With the sharp decline in cement demand, cement capacity utilisations are likely to fall by around 1,000bp to atleast a 25-yr low of around 56% in FY21 (FY20: 68%), widening the oversupply in the industry. While most of the ongoing capex is witnessing delays of three to six months due to labour shortage, Ind-Ra expects around 65% of the announced capex for FY21 (ie, 20 mnt) to come onstream during the year, given that much of this is in advanced stages. Capacity utilisations are likely to remain well below 70% in FY22 too. The fall in capacity utilisations could undermine the price resilience witnessed so far, particularly if demand recovery disappoints. Besides, even as volumes improve, the record EBITDA/mt witnessed in 1QFY21 may not be sustained. Pet coke and coal prices that had fallen by as much as 25%-30% yoy in 1QFY21, inched up in August and September 2020. Besides, an increase in ocean freight has increased the landed cost of imported coal and pet coke, in addition to higher diesel prices. While most companies had sufficient low-cost stocks for 2QFY21, the benefits are likely to reduce in 2HFY21. Cost saving initiatives (including waste heat recovery systems) undertaken by companies would, however, provide benefits. Further, government spending on infrastructure and affordable housing schemes remains a key monitorable.
The cement industry depends on government policies and projects to boost revenue. The pandemic has dented the revenue. How can the government step-in and hand-hold the industry in this difficult period?
With a constrained private sector capex, the role of government in the cement consumption has increased over the years. Nearly half of the cement demand is today linked to government spending, with infrastructure and affordable housing being key elements.
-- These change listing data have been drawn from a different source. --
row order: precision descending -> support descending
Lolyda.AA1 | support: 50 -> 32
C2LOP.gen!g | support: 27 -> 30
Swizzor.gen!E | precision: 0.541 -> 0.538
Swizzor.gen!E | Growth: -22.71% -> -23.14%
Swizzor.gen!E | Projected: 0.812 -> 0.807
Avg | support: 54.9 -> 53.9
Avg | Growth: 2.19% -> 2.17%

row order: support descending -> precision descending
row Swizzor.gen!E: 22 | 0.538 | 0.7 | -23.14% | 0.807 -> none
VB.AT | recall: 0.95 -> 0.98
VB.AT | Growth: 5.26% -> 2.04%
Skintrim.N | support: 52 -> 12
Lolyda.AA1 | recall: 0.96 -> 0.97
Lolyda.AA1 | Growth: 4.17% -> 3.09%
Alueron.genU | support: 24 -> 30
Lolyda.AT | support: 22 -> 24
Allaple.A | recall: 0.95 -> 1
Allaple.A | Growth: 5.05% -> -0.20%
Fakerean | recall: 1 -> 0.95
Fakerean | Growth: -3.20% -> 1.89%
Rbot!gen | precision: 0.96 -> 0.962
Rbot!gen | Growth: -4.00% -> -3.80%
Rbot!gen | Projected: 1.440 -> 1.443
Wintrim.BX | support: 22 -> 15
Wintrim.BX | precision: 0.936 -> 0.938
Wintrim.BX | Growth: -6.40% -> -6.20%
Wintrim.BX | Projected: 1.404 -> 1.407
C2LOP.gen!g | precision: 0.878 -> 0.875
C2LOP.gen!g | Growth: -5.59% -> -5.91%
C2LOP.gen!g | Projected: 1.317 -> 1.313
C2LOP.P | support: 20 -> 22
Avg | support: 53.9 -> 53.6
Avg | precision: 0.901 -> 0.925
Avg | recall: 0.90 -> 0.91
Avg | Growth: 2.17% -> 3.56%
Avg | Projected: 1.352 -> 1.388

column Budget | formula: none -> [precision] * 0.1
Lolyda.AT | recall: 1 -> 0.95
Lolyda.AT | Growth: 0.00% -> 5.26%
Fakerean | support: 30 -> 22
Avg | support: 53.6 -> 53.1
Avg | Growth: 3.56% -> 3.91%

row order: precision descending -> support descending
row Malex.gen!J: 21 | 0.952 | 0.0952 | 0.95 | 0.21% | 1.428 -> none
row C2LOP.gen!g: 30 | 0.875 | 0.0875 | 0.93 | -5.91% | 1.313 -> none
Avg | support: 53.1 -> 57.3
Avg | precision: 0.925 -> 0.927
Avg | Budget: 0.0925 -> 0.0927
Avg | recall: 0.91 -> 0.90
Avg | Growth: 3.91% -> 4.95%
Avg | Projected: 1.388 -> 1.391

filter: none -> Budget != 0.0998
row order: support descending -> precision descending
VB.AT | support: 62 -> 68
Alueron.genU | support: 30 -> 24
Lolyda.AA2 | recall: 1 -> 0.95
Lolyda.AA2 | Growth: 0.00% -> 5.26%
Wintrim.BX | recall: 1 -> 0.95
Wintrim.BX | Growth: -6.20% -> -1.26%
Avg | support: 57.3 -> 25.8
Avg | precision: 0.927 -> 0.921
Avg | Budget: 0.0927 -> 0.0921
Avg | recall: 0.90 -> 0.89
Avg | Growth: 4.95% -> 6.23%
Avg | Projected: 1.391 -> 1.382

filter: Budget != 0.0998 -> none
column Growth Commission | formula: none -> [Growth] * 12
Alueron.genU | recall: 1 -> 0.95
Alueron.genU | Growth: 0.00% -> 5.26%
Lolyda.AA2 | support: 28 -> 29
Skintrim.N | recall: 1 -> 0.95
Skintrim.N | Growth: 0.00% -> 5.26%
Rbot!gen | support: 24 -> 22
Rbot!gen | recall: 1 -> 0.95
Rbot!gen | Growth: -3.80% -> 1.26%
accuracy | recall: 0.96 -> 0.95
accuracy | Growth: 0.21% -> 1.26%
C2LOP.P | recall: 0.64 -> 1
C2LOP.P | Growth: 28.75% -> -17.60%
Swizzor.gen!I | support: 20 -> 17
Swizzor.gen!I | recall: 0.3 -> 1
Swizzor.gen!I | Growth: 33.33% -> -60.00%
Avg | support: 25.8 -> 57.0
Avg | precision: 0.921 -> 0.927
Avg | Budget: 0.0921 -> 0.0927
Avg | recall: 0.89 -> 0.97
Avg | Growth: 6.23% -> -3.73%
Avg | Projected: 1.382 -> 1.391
Rural affordable housing, had been quite a success, until FY20 when it slowed down due to floods and funding issues. PMAY G was off to a tepid start in FY21 due to inactivity during the lockdown and funding constraints. A pick up in the segment can aid cement demand significantly. The Ministry of Road Transport and Highways (MoRTH) has set an ambitious target of 15,000-km for FY21, 46% higher than the length constructed in FY20. Further, highway awards increased significantly to 3,330-km over April-August 2020 (from 1,367-km in the previous year) and MoRTH has set a target of 20,000-km of award in FY21 (FY20: 8,912km). With demand from power projects and urban infrastructure likely to remain subdued, road construction hold key to cement consumption in infrastructure. Besides, measures taken to address employment generation for migrant labours could also be a stimulant to cement demand.
Lastly, where will the maximum demand for the industry come from in the next financial year?
Housing is the biggest driver of cement demand accounting for 60-65% of the total demand, followed by infrastructure (~25%) and the balance by commercial and industrial consumption. Rural housing, that forms around 60% of the housing demand, will continue to be a key growth driver, led by the expectation of a good crop this year and some benefit from the government stimulus package for the agriculture sector. With over 5 million houses sanctioned under PMAY G, pending execution, the construction is likely to recover in FY22, particularly benefitting the Eastern and Central regions. Of the PMAY Urban's total target of 11.25 million houses, 10.7 million houses have already been sanctioned and the Southern region is likely to see some traction from the segment. With a gradual recovery and expectation of a GDP growth of 9.9% in FY22, demand from infrastructure and industrial capex is also likely to improve.